Thank you for your interest in the computational efficiency of our framework. A detailed comparison of the computational cost between our proposed model and other methods is provided in Table 10 of the revised paper, which highlights the efficiency of our approach relative to existing frameworks. Compared to existing vision-language models, such as ZePT, our method directly matches mask embeddings with stored attribute embeddings and does not require an additional text encoder to process text inputs during inference. Furthermore, our method does not require an extra vision encoder to handle complex visual prompts, resulting in fewer model parameters and reduced GFLOPs. We hope this addresses your concern.
Q5. This work and its motivation are similar to the previous works [1-2], please describe the differences between them. [1] Li, Z., Li, Y., Li, Q., Wang, P., Guo, D., Lu, L., ... & Hong, Q. (2023). Lvit: language meets vision transformer in medical image segmentation. IEEE transactions on medical imaging. [2] Huang, X., Li, H., Cao, M., Chen, L., You, C., & An, D. (2024). Cross-Modal Conditioned Reconstruction for Language-guided Medical Image Segmentation. arXiv preprint arXiv:2404.02845.
Thank you for sharing Lvit and RecLMIS with us. Their relevance to our work is significant and appreciated. We have now included a discussion of these two works in Section 2 of the revised paper. These works share a level of similarity with ours, aiming to develop medical AI models that incorporate text information and explore cross-modal interactions to segment multiple anatomical structures. The differences between these methods and ours can be summarized in two main aspects:
-
These methods are 2D segmentation models focusing on CT slices of specific body parts, such as the chest, whereas our approach is a 3D segmentation model aimed at segmenting lesions across various anatomical regions.
-
These two methods mainly focus on fully-supervised and semi-supervised settings, emphasizing the enhancement of segmentation performance for seen categories by combining visual and language features. In contrast, our work addresses the zero-shot setting, aiming to develop generalized and robust textual features, such as disease attributes, along with a novel vision-language alignment strategy to enhance segmentation performance for unseen lesions.
Thanks for the revision. The authors have addressed most of my concerns. However, the author should also discuss how the framework handles ambiguous or incorrect text input. It is crucial for the model's robustness. I will maintain my original rating and look forward to further revisions.
Thank you for these valuable suggestions! In the further revised version, we have added Section F.2 and Figure 8 to illustrate how our model handles incorrect text inputs. We specifically discuss two scenarios: the first is when the model has access to both correct and incorrect text inputs, and the second is a more challenging scenario where the model only has access to incorrect text inputs.

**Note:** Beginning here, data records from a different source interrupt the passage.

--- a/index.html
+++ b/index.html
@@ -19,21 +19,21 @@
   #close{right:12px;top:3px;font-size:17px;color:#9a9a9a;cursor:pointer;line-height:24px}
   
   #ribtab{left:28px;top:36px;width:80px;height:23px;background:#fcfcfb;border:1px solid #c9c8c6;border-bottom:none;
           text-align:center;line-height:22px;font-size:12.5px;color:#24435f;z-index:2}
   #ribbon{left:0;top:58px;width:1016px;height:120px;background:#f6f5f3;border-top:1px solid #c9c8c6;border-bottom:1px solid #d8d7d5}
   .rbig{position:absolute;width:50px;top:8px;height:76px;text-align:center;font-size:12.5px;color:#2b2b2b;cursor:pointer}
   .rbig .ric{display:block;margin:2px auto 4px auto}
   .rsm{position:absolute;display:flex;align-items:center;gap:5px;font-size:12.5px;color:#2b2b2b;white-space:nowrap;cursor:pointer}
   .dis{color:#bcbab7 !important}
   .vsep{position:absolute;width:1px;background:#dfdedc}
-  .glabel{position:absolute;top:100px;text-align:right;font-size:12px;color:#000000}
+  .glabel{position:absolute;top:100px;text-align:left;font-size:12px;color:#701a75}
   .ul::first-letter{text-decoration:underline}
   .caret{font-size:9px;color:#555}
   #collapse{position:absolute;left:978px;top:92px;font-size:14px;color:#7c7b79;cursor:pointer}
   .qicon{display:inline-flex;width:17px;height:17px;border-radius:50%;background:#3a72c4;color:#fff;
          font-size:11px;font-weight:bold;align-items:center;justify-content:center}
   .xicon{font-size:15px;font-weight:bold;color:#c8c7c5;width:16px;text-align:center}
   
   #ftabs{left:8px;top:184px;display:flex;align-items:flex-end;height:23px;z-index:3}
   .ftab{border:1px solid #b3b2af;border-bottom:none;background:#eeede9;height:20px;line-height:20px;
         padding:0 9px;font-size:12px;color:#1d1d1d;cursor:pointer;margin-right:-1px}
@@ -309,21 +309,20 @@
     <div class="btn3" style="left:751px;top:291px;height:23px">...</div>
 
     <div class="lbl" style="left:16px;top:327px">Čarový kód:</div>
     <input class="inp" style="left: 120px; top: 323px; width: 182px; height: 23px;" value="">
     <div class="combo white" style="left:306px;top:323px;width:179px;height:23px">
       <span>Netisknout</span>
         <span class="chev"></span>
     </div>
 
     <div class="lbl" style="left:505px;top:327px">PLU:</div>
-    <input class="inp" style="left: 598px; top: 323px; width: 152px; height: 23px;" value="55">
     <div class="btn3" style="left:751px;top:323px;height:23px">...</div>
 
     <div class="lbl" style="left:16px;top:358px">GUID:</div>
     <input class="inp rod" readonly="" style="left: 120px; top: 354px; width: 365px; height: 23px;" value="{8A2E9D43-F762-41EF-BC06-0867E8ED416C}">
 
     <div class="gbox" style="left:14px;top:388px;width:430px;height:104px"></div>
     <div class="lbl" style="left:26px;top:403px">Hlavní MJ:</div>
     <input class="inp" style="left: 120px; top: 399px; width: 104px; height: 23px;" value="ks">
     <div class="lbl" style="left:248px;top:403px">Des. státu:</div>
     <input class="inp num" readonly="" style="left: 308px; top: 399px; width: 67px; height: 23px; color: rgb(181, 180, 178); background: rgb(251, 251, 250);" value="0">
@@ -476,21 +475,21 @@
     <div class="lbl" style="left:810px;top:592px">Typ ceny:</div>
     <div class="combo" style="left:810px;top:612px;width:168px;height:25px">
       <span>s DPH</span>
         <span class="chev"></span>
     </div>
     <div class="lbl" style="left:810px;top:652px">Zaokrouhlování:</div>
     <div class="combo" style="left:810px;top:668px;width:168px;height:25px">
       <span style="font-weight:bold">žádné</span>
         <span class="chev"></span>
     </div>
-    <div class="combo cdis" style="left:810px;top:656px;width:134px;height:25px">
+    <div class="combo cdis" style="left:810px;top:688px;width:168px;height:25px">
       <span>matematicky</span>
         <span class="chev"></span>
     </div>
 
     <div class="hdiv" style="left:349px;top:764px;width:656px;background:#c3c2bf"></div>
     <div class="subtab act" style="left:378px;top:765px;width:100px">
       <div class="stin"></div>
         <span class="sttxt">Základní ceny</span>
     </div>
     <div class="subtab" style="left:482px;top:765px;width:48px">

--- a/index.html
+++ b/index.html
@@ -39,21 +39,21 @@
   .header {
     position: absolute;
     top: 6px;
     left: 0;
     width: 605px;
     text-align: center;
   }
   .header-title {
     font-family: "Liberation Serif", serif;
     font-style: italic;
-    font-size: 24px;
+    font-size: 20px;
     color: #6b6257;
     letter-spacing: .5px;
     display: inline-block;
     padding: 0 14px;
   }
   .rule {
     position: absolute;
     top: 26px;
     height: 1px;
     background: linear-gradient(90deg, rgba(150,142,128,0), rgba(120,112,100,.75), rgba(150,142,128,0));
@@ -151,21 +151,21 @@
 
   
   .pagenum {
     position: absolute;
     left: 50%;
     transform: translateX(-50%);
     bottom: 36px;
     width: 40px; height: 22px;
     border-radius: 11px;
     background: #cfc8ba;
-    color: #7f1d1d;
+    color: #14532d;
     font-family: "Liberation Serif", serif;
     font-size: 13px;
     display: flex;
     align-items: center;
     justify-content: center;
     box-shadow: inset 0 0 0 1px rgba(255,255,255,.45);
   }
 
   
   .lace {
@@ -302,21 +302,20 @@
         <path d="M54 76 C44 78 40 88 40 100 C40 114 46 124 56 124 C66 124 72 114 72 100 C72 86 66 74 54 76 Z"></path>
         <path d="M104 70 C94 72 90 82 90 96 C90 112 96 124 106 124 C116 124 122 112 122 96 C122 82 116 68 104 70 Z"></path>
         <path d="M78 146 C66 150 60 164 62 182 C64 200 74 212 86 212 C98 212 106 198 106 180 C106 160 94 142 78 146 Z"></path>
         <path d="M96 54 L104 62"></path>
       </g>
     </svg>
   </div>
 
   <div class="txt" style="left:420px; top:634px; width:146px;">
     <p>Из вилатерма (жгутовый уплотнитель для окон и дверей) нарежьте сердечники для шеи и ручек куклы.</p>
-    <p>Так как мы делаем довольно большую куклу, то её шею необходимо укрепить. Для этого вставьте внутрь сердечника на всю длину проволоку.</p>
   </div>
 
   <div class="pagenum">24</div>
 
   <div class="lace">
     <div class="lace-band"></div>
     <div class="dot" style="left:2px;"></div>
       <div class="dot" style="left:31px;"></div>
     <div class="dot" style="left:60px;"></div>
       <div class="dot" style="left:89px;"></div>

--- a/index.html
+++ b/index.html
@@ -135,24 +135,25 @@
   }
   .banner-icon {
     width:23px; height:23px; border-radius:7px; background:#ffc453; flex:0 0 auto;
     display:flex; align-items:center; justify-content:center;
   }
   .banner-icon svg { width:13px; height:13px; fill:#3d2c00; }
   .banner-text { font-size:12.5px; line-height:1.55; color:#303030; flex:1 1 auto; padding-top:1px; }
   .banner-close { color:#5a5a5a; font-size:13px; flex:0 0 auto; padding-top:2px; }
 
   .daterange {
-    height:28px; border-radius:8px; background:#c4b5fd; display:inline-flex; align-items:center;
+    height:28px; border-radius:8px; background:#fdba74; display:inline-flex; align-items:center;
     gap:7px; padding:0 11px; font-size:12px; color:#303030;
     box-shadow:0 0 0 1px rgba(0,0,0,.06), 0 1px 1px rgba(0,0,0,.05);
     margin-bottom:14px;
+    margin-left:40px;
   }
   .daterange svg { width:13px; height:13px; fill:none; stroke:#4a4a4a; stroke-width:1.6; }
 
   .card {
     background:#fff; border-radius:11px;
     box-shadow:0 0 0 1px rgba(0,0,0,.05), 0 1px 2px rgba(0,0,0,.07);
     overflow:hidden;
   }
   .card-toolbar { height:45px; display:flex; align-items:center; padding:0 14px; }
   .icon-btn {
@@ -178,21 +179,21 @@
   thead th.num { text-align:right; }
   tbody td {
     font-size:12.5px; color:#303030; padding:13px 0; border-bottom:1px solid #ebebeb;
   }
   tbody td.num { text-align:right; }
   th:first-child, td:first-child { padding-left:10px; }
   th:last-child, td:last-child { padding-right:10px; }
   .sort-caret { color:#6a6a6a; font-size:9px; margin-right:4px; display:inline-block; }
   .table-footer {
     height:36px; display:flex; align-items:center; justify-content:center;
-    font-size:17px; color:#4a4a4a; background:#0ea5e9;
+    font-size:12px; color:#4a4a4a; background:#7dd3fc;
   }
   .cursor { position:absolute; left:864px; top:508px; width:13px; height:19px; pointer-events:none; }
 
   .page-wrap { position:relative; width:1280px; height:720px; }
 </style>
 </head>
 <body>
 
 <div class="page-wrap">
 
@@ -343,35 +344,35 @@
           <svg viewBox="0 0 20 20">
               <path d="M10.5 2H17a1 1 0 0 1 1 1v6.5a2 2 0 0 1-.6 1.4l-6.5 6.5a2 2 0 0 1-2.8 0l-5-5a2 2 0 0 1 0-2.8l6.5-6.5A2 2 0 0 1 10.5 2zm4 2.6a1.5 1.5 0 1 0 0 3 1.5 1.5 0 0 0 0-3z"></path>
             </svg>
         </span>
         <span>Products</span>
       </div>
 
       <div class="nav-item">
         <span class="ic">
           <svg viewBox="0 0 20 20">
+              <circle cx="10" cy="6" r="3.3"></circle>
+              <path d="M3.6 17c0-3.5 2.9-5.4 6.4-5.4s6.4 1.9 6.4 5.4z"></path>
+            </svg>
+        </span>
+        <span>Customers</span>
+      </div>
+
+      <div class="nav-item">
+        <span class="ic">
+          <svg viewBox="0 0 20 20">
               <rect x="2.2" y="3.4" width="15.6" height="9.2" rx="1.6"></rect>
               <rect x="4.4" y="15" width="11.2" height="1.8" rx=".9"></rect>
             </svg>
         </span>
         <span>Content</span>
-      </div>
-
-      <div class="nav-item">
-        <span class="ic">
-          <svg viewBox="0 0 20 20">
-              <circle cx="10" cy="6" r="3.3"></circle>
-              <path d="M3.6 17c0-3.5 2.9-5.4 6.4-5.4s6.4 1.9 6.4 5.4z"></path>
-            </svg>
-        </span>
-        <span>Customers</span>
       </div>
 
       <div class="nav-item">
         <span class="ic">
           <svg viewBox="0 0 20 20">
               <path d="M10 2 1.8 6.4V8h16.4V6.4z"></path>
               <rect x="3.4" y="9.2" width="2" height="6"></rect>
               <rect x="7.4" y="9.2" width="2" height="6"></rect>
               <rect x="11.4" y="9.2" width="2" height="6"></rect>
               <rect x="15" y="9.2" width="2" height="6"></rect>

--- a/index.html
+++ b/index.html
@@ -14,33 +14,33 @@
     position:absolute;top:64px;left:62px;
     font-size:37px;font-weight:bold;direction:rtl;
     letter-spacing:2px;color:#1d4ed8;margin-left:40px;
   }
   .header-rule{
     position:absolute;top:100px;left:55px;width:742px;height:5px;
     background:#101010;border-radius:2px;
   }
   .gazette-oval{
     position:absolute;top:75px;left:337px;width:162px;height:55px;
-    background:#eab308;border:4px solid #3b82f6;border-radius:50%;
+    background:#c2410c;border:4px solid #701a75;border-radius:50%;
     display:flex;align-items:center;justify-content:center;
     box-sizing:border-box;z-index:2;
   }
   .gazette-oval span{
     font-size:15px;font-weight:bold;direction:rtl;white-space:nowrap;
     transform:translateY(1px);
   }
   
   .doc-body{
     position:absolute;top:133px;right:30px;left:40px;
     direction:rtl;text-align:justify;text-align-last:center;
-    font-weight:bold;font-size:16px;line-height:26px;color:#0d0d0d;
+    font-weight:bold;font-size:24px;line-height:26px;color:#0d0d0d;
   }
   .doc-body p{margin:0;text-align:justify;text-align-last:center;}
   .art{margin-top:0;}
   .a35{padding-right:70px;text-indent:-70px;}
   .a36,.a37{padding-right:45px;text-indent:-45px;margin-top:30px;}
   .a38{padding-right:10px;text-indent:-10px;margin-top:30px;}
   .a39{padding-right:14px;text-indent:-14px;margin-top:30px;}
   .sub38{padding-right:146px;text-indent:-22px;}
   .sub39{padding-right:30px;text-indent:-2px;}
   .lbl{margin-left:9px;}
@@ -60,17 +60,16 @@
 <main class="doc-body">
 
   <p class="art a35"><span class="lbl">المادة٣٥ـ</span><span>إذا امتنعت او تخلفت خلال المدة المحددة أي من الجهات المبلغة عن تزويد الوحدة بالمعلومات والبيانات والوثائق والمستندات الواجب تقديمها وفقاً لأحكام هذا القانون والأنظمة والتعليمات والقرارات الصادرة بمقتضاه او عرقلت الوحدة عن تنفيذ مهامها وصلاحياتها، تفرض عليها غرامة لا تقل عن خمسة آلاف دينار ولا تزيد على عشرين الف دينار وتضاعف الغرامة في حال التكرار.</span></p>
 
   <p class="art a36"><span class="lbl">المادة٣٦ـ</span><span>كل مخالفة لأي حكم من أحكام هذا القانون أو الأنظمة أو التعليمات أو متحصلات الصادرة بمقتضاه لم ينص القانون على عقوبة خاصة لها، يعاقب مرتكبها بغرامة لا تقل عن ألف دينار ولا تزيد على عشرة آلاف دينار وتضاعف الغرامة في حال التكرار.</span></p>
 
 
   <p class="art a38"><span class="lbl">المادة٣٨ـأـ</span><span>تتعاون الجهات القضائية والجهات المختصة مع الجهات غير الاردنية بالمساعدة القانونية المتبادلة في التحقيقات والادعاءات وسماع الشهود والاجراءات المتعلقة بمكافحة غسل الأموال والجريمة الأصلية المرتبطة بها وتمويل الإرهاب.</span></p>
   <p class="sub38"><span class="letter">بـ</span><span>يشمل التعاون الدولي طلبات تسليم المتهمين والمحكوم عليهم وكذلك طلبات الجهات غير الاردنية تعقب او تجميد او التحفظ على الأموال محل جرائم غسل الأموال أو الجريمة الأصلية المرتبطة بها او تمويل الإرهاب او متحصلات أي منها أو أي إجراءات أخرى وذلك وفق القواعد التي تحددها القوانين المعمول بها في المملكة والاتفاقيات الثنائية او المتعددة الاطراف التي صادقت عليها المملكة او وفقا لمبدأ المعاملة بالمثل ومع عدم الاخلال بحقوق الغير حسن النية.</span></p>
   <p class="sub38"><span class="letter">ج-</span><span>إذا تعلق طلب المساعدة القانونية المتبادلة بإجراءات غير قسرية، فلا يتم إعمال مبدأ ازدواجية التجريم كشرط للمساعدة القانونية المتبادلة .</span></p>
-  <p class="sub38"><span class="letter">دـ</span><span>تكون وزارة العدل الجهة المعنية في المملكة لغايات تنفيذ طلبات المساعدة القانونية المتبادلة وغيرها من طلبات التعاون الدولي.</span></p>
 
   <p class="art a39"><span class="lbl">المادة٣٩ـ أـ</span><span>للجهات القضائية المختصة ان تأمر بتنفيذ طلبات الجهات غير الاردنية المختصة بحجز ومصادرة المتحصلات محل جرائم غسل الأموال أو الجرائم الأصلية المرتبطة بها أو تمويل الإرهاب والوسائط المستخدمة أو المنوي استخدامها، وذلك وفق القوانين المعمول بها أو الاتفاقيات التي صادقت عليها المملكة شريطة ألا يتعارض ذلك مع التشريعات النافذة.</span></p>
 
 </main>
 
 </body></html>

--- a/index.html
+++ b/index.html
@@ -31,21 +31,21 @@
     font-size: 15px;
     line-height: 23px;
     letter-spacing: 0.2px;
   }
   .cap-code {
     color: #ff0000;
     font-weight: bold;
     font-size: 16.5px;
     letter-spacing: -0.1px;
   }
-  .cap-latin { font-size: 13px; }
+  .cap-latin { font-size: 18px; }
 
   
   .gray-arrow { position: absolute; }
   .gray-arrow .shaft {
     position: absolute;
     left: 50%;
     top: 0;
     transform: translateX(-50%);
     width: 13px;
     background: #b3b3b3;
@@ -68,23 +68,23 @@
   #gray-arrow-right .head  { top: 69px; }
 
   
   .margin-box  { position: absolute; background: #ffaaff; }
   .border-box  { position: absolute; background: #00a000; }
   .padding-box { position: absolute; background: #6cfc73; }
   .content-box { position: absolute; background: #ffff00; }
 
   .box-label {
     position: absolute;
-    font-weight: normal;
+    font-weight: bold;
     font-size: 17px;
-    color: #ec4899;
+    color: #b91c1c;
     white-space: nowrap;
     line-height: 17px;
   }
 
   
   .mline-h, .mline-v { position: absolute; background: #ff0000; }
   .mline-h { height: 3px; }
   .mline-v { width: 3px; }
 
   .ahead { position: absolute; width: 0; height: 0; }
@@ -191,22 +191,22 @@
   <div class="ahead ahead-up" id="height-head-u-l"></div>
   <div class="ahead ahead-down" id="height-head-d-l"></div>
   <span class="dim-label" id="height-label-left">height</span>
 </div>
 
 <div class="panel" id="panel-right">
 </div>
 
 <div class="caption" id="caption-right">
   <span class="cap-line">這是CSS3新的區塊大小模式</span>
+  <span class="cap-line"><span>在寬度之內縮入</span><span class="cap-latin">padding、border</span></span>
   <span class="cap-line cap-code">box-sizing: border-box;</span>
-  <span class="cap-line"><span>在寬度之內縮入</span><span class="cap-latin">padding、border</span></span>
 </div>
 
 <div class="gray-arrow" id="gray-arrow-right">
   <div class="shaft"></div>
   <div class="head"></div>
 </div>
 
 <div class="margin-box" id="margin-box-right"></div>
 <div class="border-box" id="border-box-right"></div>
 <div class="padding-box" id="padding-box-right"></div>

In the first scenario, our method accurately computes the similarity between different text input embeddings and mask tokens, effectively filtering out incorrect inputs and selecting the best-matched attributes. In the second scenario, we visualize the segmentation heatmaps to show how the mask tokens overcome the errors introduced by incorrect text inputs. We appreciate your suggestions, as these experiments further demonstrate the robustness of our method.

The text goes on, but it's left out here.